If you act in good faith and follow this policy, we will:

  • not pursue or support any legal action against you;
  • treat you as if you were authorised under the Computer Fraud and Abuse Act (US) / Computer Misuse Act (UK) for the actions necessary to find and report the vulnerability;
  • credit you publicly if you wish, or keep your involvement private if you prefer.

"Good faith" means: no DoS, no data exfiltration beyond what's needed to prove the issue, no social engineering of our staff, no testing on other firms' deployments.


7. Disclosure policy

We follow coordinated disclosure. Default disclosure timeline is 90 days from initial report, or 7 days after a fix is publicly available — whichever is shorter. We will not unilaterally extend beyond 120 days without your agreement.

If a vulnerability is being actively exploited in the wild we may shorten the timeline to expedite the patch.


8. Cryptographic primitives

Primitive Library Domain tag
SHA-256 sha2 per-use (see below)
Hash commitment tyche-crypto::hash_commit tyche/v0.1/hash-commit
Pedersen commitment curve25519-dalek (Ristretto255) tyche/v0.1/pedersen-h
Merkle leaf SHA-256 tyche/v0.1/merkle-leaf
Merkle internal node SHA-256 tyche/v0.1/merkle-node
Attestation signature ed25519-dalek tyche/v0.1/attestation-record
Object hash SHA-256 over canonical JSON tyche/v0.1/object
Deterministic RNG rand_chacha::ChaCha20Rng seeded per simulation
Cryptographic RNG rand::rngs::OsRng OS entropy

Domain separation is mandatory on every hash use. Tag changes are breaking and require a model_version bump on records.

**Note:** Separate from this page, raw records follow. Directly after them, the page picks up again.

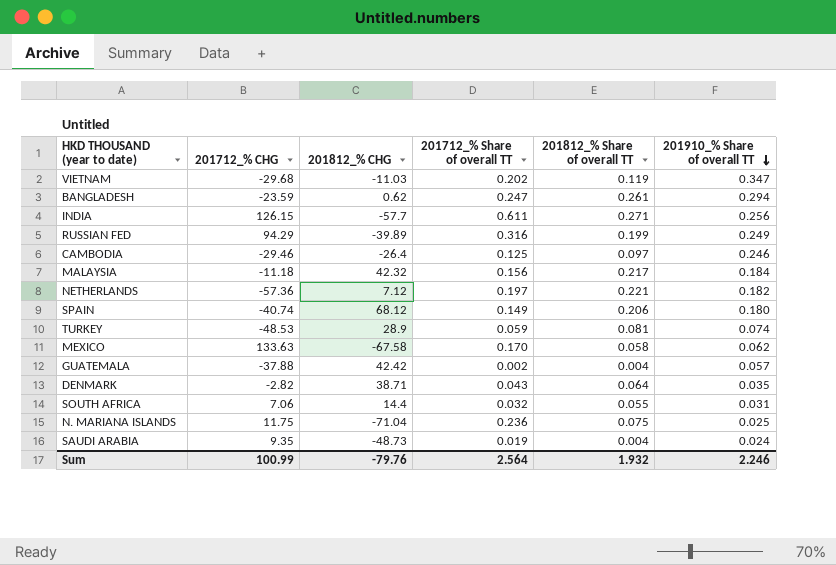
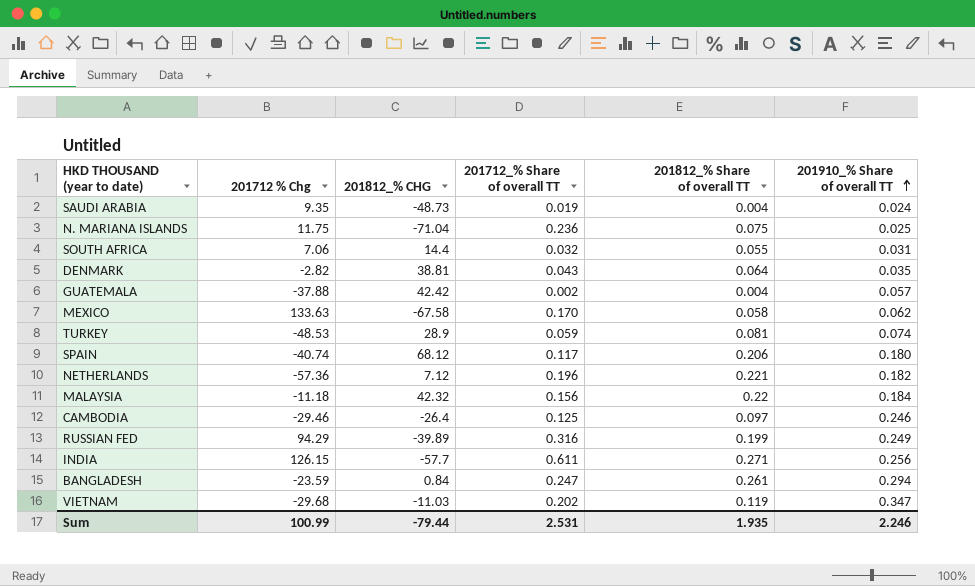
row order: 201910_% Share of overall TT descending -> 201910_% Share of overall TT ascending
column name: 201712_% CHG -> 201712 % Chg
DENMARK | 201812_% CHG: 38.71 -> 38.81
SPAIN | 201712_% Share of overall TT: 0.149 -> 0.117
NETHERLANDS | 201712_% Share of overall TT: 0.197 -> 0.196
MALAYSIA | 201812_% Share of overall TT: 0.217 -> 0.22
BANGLADESH | 201812_% CHG: 0.62 -> 0.84
Sum | 201812_% CHG: -79.76 -> -79.44
Sum | 201712_% Share of overall TT: 2.564 -> 2.531
Sum | 201812_% Share of overall TT: 1.932 -> 1.935

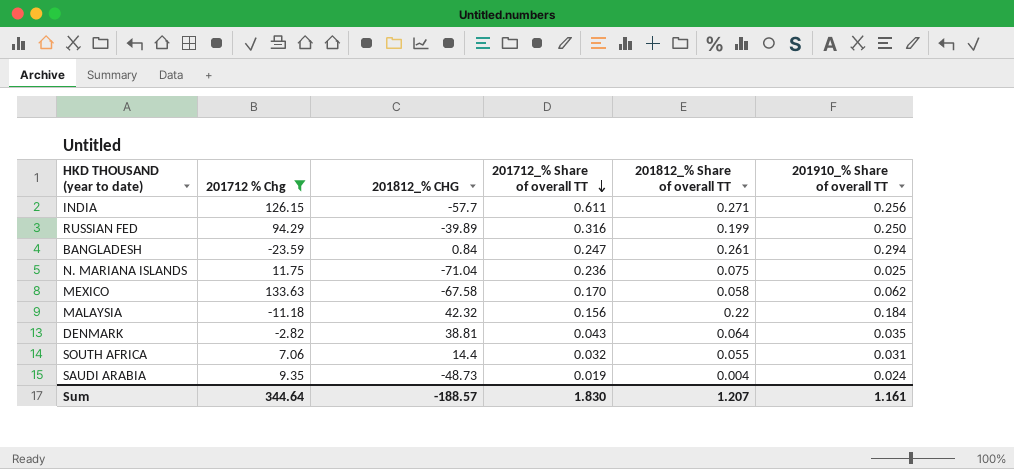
filter: none -> 201712 % Chg >= -23.59
row order: 201910_% Share of overall TT ascending -> 201712_% Share of overall TT descending
RUSSIAN FED | 201910_% Share of overall TT: 0.249 -> 0.250
Sum | 201712 % Chg: 100.99 -> 344.64
Sum | 201812_% CHG: -79.44 -> -188.57
Sum | 201712_% Share of overall TT: 2.531 -> 1.830
Sum | 201812_% Share of overall TT: 1.935 -> 1.207
Sum | 201910_% Share of overall TT: 2.246 -> 1.161

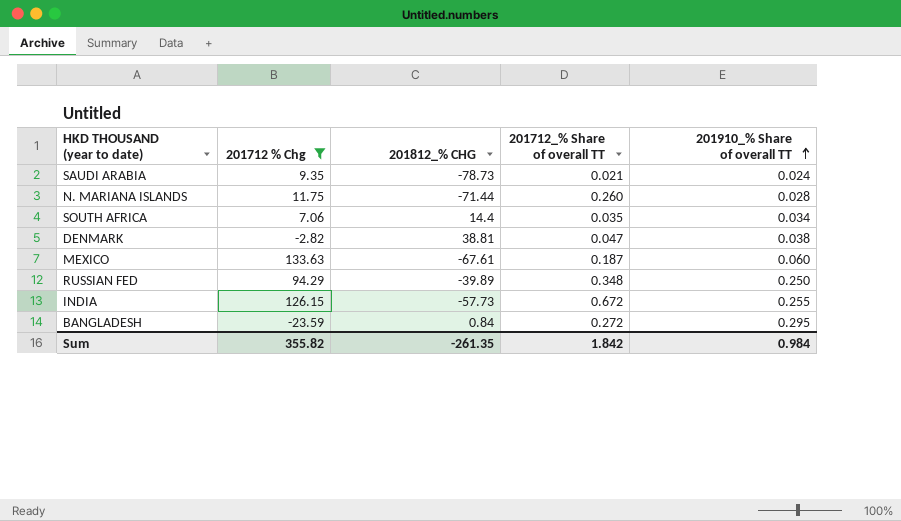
row order: 201712_% Share of overall TT descending -> 201910_% Share of overall TT ascending
column 201812_% Share of overall TT | position: 5 -> none
row MALAYSIA: -11.18 | 42.32 | 0.156 | 0.22 | 0.184 -> none
SAUDI ARABIA | 201812_% CHG: -48.73 -> -78.73
SAUDI ARABIA | 201712_% Share of overall TT: 0.019 -> 0.021
N. MARIANA ISLANDS | 201812_% CHG: -71.04 -> -71.44
N. MARIANA ISLANDS | 201712_% Share of overall TT: 0.236 -> 0.260
N. MARIANA ISLANDS | 201910_% Share of overall TT: 0.025 -> 0.028
SOUTH AFRICA | 201712_% Share of overall TT: 0.032 -> 0.035
SOUTH AFRICA | 201910_% Share of overall TT: 0.031 -> 0.034
DENMARK | 201712_% Share of overall TT: 0.043 -> 0.047
DENMARK | 201910_% Share of overall TT: 0.035 -> 0.038
MEXICO | 201812_% CHG: -67.58 -> -67.61
MEXICO | 201712_% Share of overall TT: 0.170 -> 0.187
MEXICO | 201910_% Share of overall TT: 0.062 -> 0.060
RUSSIAN FED | 201712_% Share of overall TT: 0.316 -> 0.348
INDIA | 201812_% CHG: -57.7 -> -57.73
INDIA | 201712_% Share of overall TT: 0.611 -> 0.672
INDIA | 201910_% Share of overall TT: 0.256 -> 0.255
BANGLADESH | 201712_% Share of overall TT: 0.247 -> 0.272
BANGLADESH | 201910_% Share of overall TT: 0.294 -> 0.295
Sum | 201712 % Chg: 344.64 -> 355.82
Sum | 201812_% CHG: -188.57 -> -261.35
Sum | 201712_% Share of overall TT: 1.830 -> 1.842
Sum | 201910_% Share of overall TT: 1.161 -> 0.984

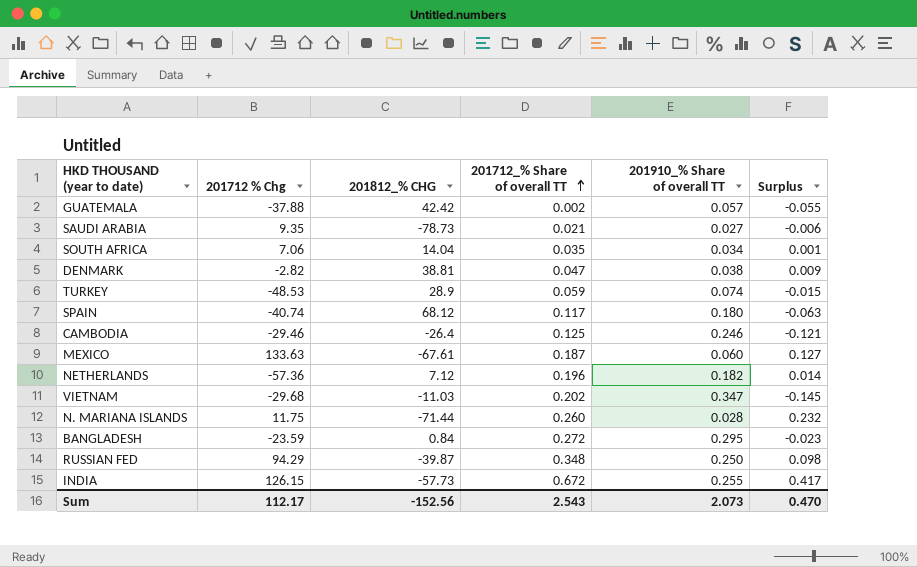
filter: 201712 % Chg >= -23.59 -> none
row order: 201910_% Share of overall TT ascending -> 201712_% Share of overall TT ascending
column Surplus | formula: none -> [201712_% Share of overall TT] - [201910_% Share of overall TT]
SAUDI ARABIA | 201910_% Share of overall TT: 0.024 -> 0.027
SOUTH AFRICA | 201812_% CHG: 14.4 -> 14.04
RUSSIAN FED | 201812_% CHG: -39.89 -> -39.87
Sum | 201712 % Chg: 355.82 -> 112.17
Sum | 201812_% CHG: -261.35 -> -152.56
Sum | 201712_% Share of overall TT: 1.842 -> 2.543
Sum | 201910_% Share of overall TT: 0.984 -> 2.073

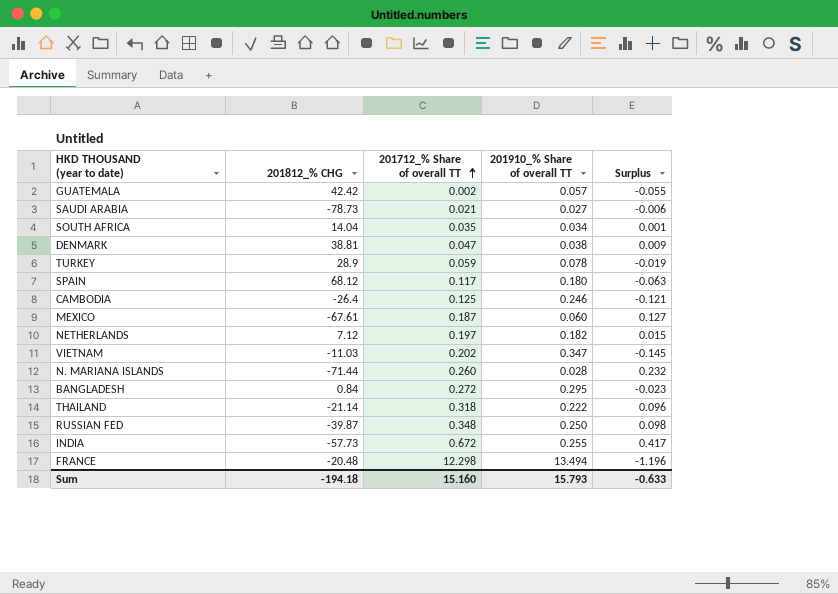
column 201712 % Chg | position: 2 -> none
TURKEY | 201910_% Share of overall TT: 0.074 -> 0.078
TURKEY | Surplus: -0.015 -> -0.019
NETHERLANDS | 201712_% Share of overall TT: 0.196 -> 0.197
NETHERLANDS | Surplus: 0.014 -> 0.015
row THAILAND: none -> -21.14 | 0.318 | 0.222 | 0.096
row FRANCE: none -> -20.48 | 12.298 | 13.494 | -1.196
Sum | 201812_% CHG: -152.56 -> -194.18
Sum | 201712_% Share of overall TT: 2.543 -> 15.160
Sum | 201910_% Share of overall TT: 2.073 -> 15.793
Sum | Surplus: 0.470 -> -0.633

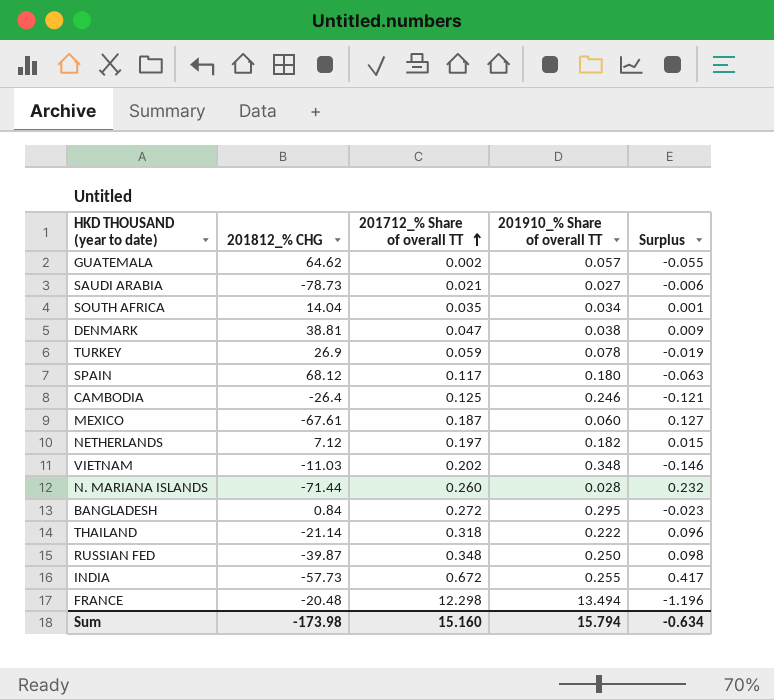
GUATEMALA | 201812_% CHG: 42.42 -> 64.62
TURKEY | 201812_% CHG: 28.9 -> 26.9
VIETNAM | 201910_% Share of overall TT: 0.347 -> 0.348
VIETNAM | Surplus: -0.145 -> -0.146
Sum | 201812_% CHG: -194.18 -> -173.98
Sum | 201910_% Share of overall TT: 15.793 -> 15.794
Sum | Surplus: -0.633 -> -0.634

9. Reproducibility & supply-chain

We commit to:

  • Reproducible builds — same source + same toolchain = same binary hash. Rust pinned via rust-toolchain.toml; Foundry pinned in CI.
  • SBOM with every release (CycloneDX format, generated by syft).
  • Signed releases — every binary and container signed with cosign using GitHub OIDC identity.
  • SLSA L2 provenance — every release artifact has machine-checkable provenance attestation. SLSA L3 is M4.
  • Daily advisory scancargo audit runs against the latest RustSec database every 24h via .github/workflows/security.yml.

To verify a released binary:

# Verify signature
cosign verify --certificate-identity-regexp '.*' \
              --certificate-oidc-issuer https://token.actions.githubusercontent.com \
              ghcr.io/deviljoker1911-beep/tyche@<digest>

# Inspect SBOM
cosign download sbom ghcr.io/deviljoker1911-beep/tyche@<digest> | jq .

10. Hardening features in this release

  • All Rust crates declare #![forbid(unsafe_code)].
  • No unwrap() in non-test code (M1A audit).
  • cargo clippy runs at pedantic + nursery level.
  • All hashes domain-separated.
  • All randomness sources documented and partitioned (deterministic vs OS entropy).
  • WAF + rate limit + circuit breaker at API edge (M1H).
  • Strict CSP + HSTS + SRI on the web app (M2).

11. Out-of-scope assertions

We do not currently make claims about:

  • Quantum resistance — see roadmap.
  • Defence against malicious firm operators with HSM access — see threat model section 3, T3.
  • Side-channel resistance of the simulator (timing variance can leak loan count; not values).
  • Privacy of attestation timestamps on chain — they're public by design.

12. Version history

Version Date Changes
0.1 2026-05 Initial spike-phase document
0.2 2026-05 M1B baseline: audit pipeline, threat model, SLA table, safe-harbour, supply-chain commitments

Updates to this document are tracked in git log -- docs/SECURITY.md.